→ **Work to be completed**
Set down, character for character, everything in the records below from the line holding "- Microsoft 365" down to the line holding "decrease WAN load.", and no other line.

Dataset content START

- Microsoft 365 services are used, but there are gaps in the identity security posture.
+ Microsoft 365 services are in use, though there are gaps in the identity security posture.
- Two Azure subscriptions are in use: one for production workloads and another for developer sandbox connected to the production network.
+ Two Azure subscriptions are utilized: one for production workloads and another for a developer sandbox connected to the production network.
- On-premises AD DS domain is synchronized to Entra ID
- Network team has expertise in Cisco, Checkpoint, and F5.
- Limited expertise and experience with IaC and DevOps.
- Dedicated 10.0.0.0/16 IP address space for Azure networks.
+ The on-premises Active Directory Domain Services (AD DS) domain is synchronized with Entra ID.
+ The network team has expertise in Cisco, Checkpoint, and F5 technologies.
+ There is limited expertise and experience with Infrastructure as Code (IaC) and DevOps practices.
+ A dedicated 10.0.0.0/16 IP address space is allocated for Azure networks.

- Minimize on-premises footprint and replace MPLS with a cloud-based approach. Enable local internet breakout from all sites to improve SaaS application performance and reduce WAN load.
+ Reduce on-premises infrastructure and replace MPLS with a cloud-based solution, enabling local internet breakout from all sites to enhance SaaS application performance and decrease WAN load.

Dataset content END
Dataset content START

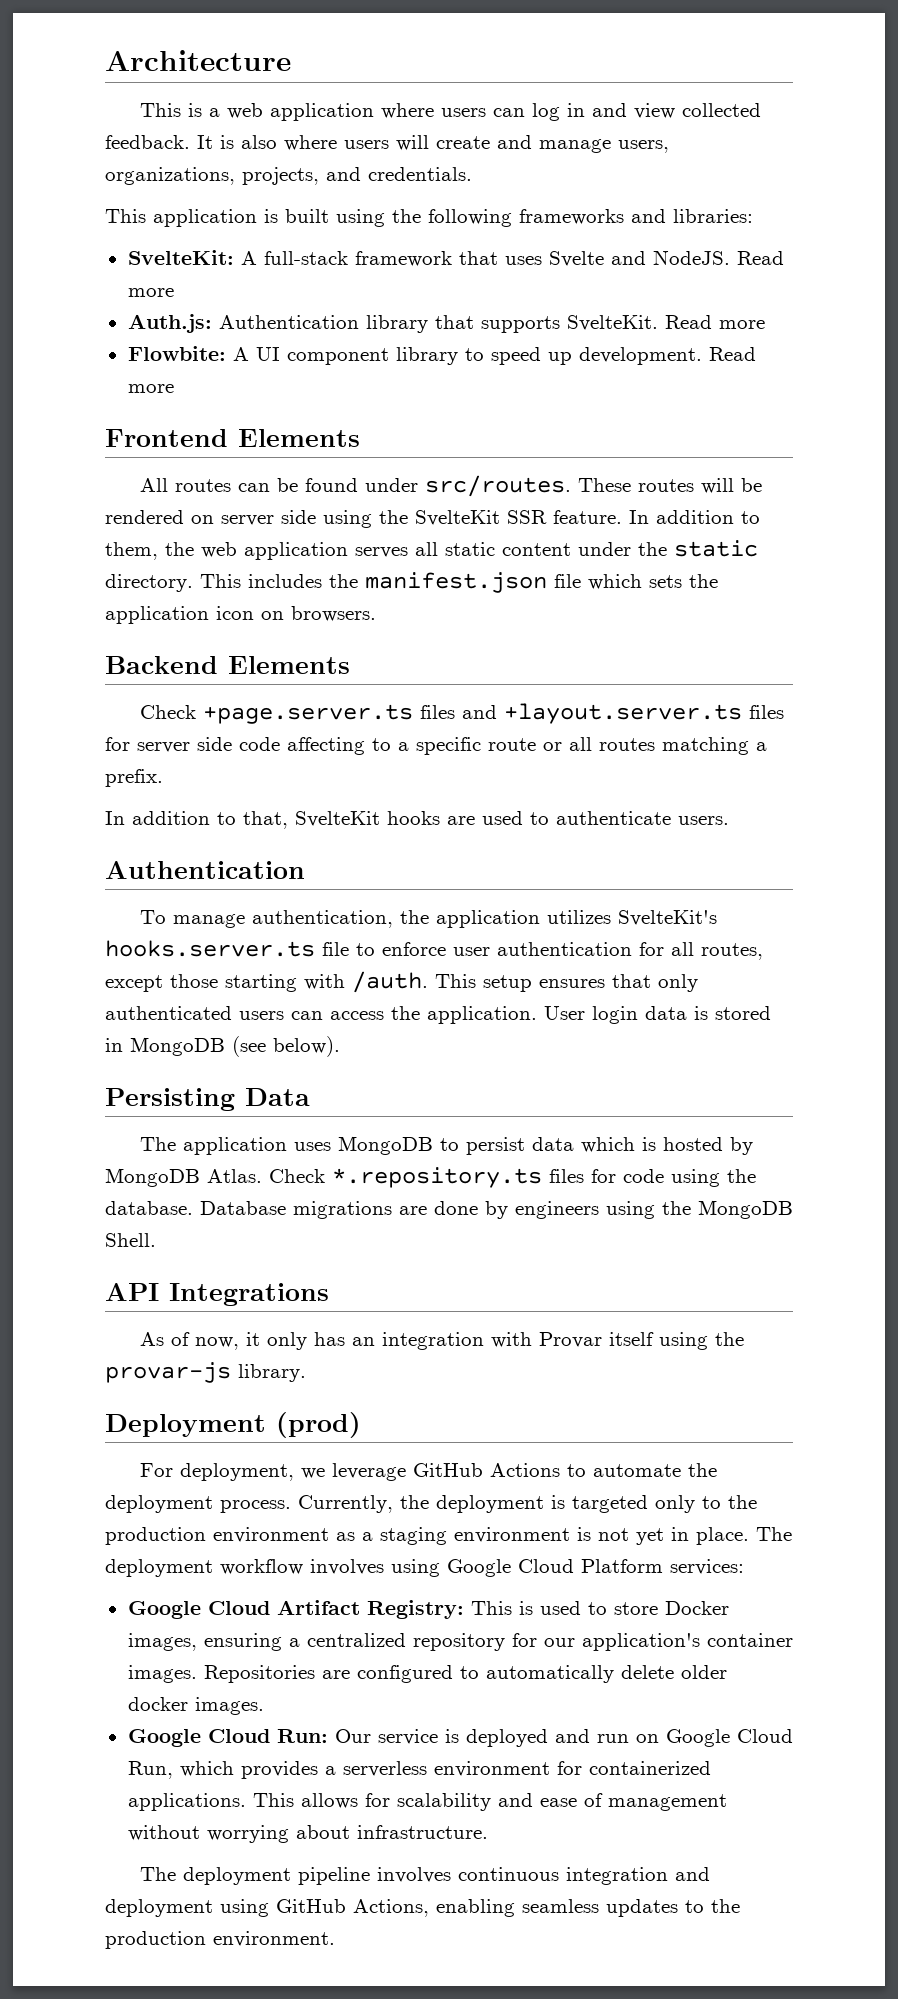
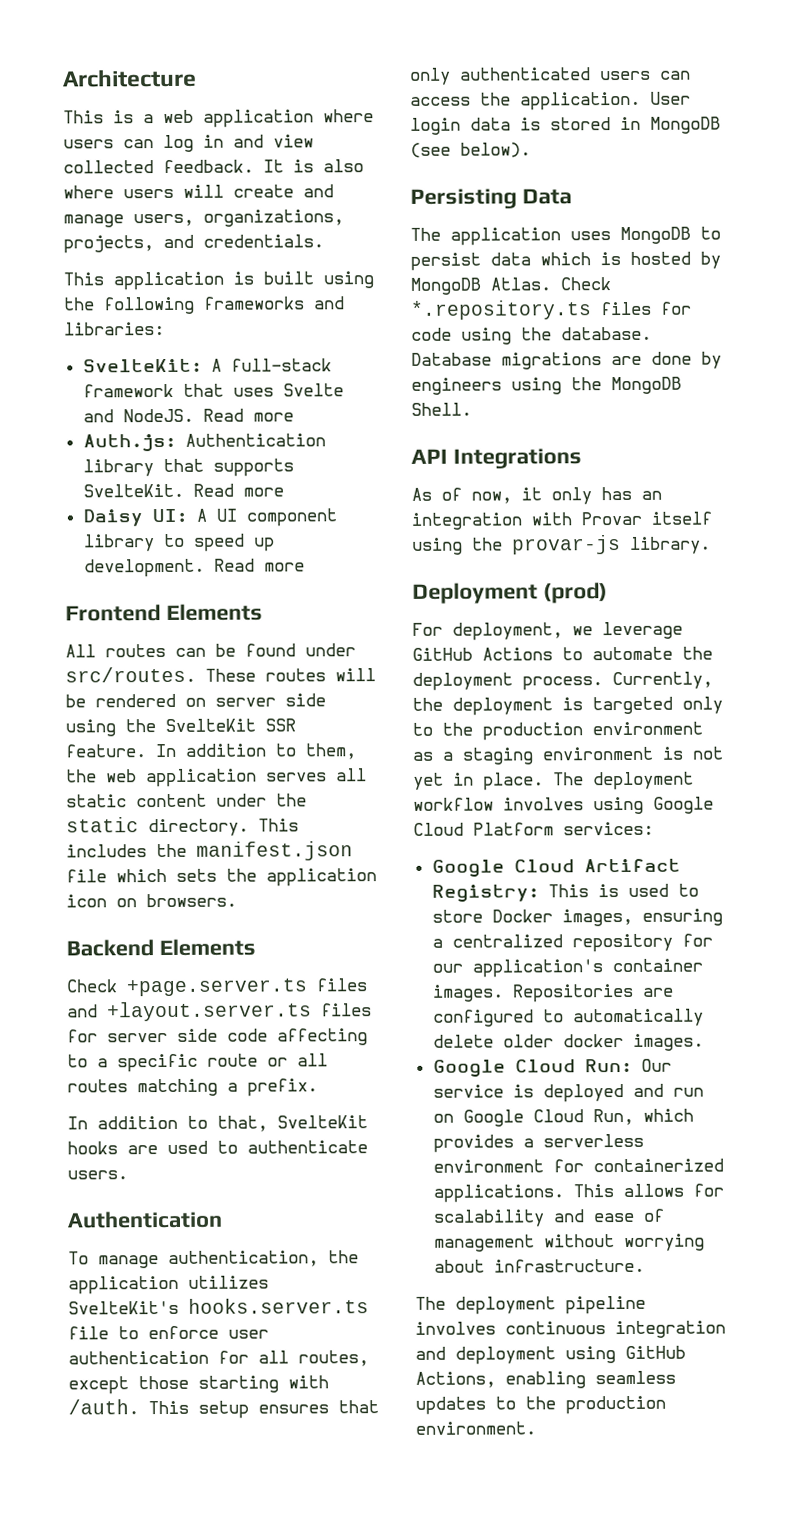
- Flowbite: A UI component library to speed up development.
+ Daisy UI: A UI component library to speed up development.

Dataset content END
Dataset content START

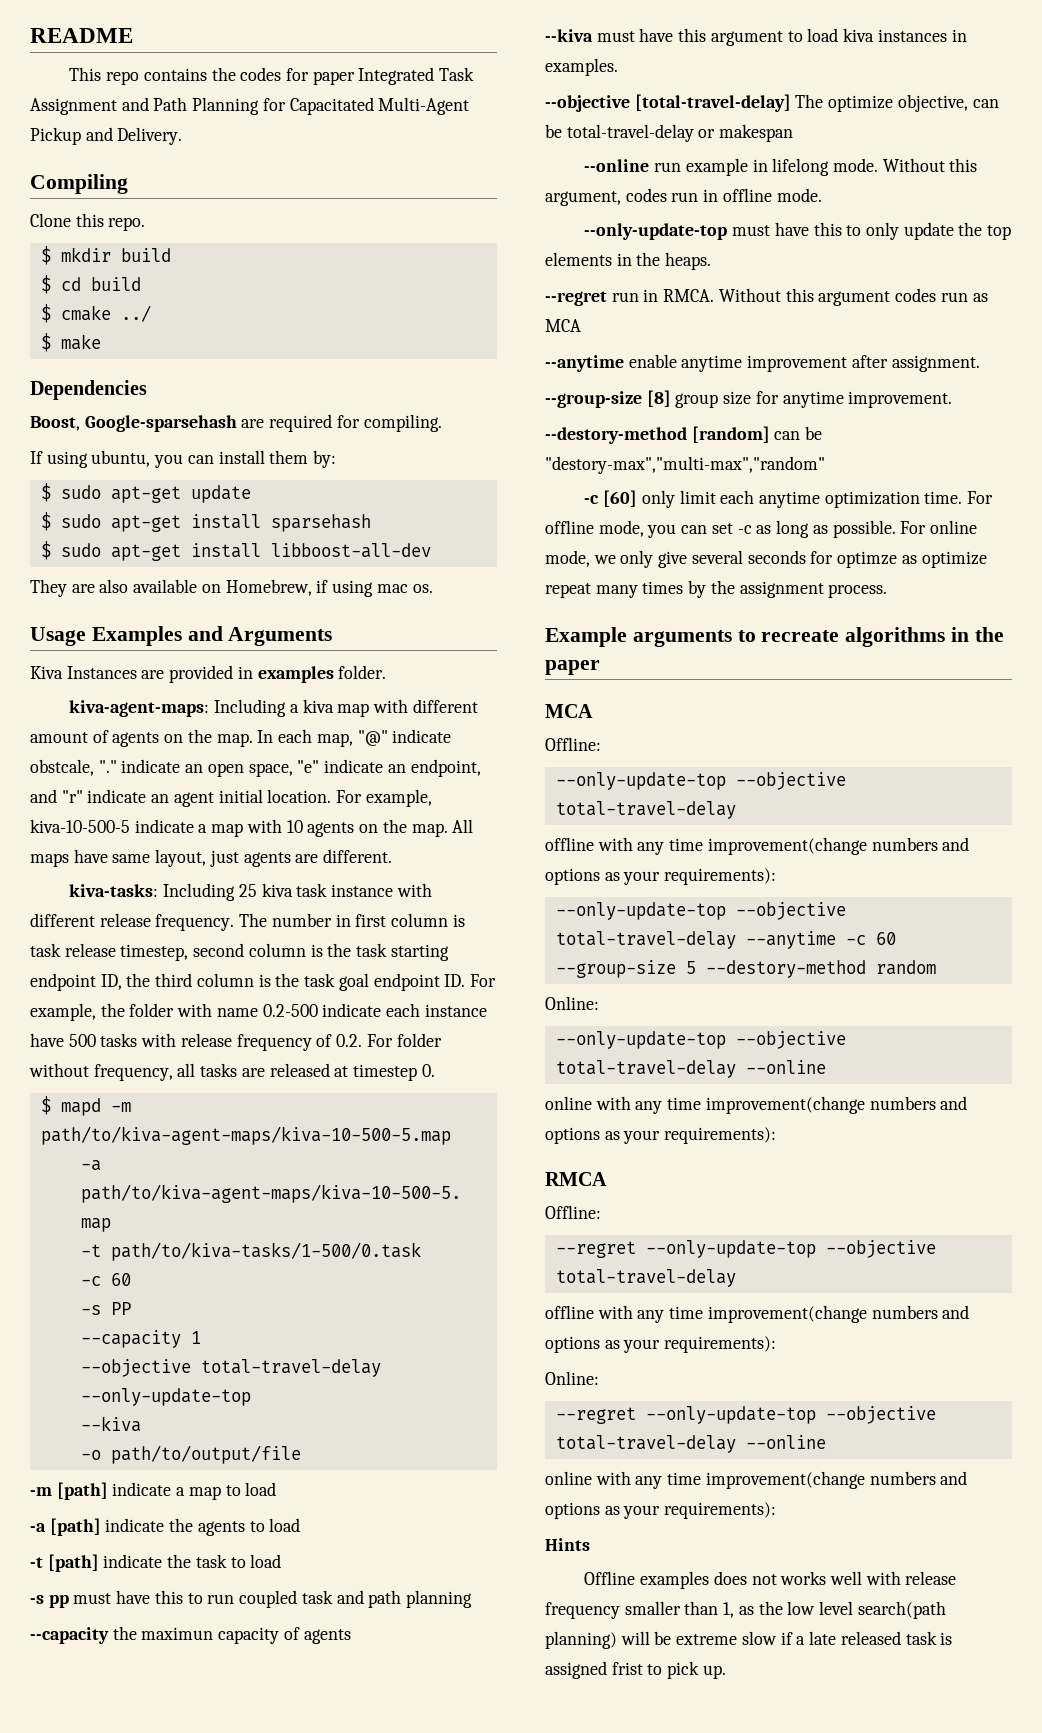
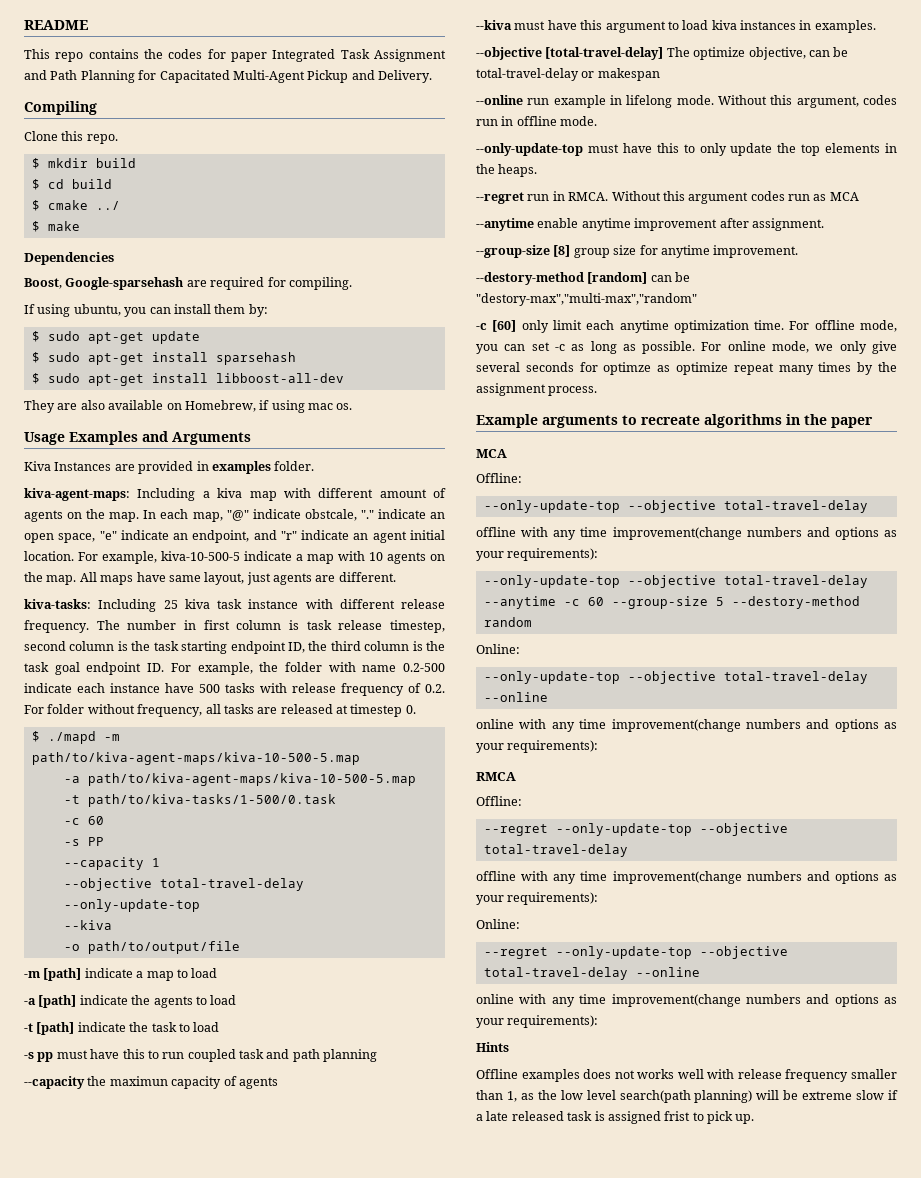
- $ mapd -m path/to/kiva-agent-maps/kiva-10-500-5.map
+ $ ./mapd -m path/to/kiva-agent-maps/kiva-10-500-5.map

Dataset content END

→ **Your solution**
- Microsoft 365 services are used, but there are gaps in the identity security posture.
+ Microsoft 365 services are in use, though there are gaps in the identity security posture.
- Two Azure subscriptions are in use: one for production workloads and another for developer sandbox connected to the production network.
+ Two Azure subscriptions are utilized: one for production workloads and another for a developer sandbox connected to the production network.
- On-premises AD DS domain is synchronized to Entra ID
- Network team has expertise in Cisco, Checkpoint, and F5.
- Limited expertise and experience with IaC and DevOps.
- Dedicated 10.0.0.0/16 IP address space for Azure networks.
+ The on-premises Active Directory Domain Services (AD DS) domain is synchronized with Entra ID.
+ The network team has expertise in Cisco, Checkpoint, and F5 technologies.
+ There is limited expertise and experience with Infrastructure as Code (IaC) and DevOps practices.
+ A dedicated 10.0.0.0/16 IP address space is allocated for Azure networks.

- Minimize on-premises footprint and replace MPLS with a cloud-based approach. Enable local internet breakout from all sites to improve SaaS application performance and reduce WAN load.
+ Reduce on-premises infrastructure and replace MPLS with a cloud-based solution, enabling local internet breakout from all sites to enhance SaaS application performance and decrease WAN load.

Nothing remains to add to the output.